Though, per Visa,[iv] it is the responsibility of issuers and acquirers to use and ensure merchant use of PCI DSS compliant service providers, I cannot recommend enough that both compliance and periodic risk assessment requirements be added to your organizational third-party access and/or risk management policies. No, an SSAE 16 report alone is not enough.
Consider also the final HIPAA Security Rule, which was issued in 2003 with a 2005 deadline for compliance. Therein, requirement §164.308(a)(1)(ii)(B) states that covered entities must “implement security measures sufficient to reduce risks and vulnerabilities to a reasonable and appropriate level to comply with §164.306(a).” The referenced §164.306(a) requirement further directs covered entities to:
(1) Ensure the confidentiality,
integrity, and availability of all electronic protected health information the
covered entity creates, receives, maintains, or transmits.
(2) Protect against any reasonably
anticipated threats or hazards to the security or integrity of such
information.
(3) Protect against any reasonably
anticipated uses or disclosures of such information that are not permitted or
required under subpart E of this part.
(4) Ensure compliance with this
subpart by its workforce.
As such, it is entirely within reason to conclude, when in the course of risk assessment it is learned that the organizational patch management standard requires quarterly patching with vendor supported applications provided unwritten exception, that risks and vulnerabilities are not being reduced to a “reasonable and appropriate” level that ensures compliance with §164.306(a). Nevertheless, many a covered entity believes that it is compliant, despite such a finding.
HIPAA does not include a specific patch management requirement.
True, but your server patch reports are identifying 89+ days’ worth of critical security patches, and our vulnerability scan results are identifying multiple high-risk vulnerabilities. You are not compliant.
The vendor does not support current patches.
Did the vendor sign a confidentiality agreement committing to protect sensitive data? Does the product as advertised cite tangible security benefits or regulatory adherence? Has your own organization agreed to hold the vendor harmless in the event of a breach? What does your patch management policy require again?
All of our peers of a similar size and complexity follow the same practice.
If one of your peers were to jump off a bridge…
And so it goes across a multitude
of regulations, standards, and frameworks.
Where one says “do not,” somebody has inferred an exception.
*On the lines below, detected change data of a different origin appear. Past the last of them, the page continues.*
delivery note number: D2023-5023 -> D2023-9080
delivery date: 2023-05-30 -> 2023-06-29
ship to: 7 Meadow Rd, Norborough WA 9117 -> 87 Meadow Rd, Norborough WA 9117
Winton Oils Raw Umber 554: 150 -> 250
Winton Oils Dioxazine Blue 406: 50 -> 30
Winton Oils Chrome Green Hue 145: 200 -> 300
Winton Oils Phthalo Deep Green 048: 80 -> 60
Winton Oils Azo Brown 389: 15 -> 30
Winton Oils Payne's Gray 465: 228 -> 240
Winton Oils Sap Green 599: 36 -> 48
Where one
says “ensure that,” somebody is certain that their efforts meet the requirement’s
spirit and intent.
Taking a serious approach to risk
management requires commitment. Ensuring
the security of the sensitive information within your custodianship requires
consideration of risk.
In the end, there is little better
than the process, based on the National Institute of Standards and Technology’s
(NIST) Special Publication 800-30, of considering the likelihood and impact of
a threat source or vulnerability when assigning risk, though the Common
Vulnerability Scoring System (CVSS) should not be discounted in the process. Further, compliance risks should near always
be considered as high impact.
To help one come to terms with the
frequently discomforting results of such efforts, perhaps we would each do best
to consider the following five questions as we endeavor to plan our mitigation
and compliance strategies with an eye toward what exactly is an “accepted” risk
and what is truly compliant.
1.
Does the strategy adhere to applicable standard,
framework, or regulatory requirements as written?
2.
Do you have a plan that clearly details what you
will do should the strategy not work?
3.
How would your actions affect customer and public
perception should they garner media attention?
4.
Is there anything more that can reasonably be
done?
5.
How would you feel if your own personal
information was being protected in such a manner?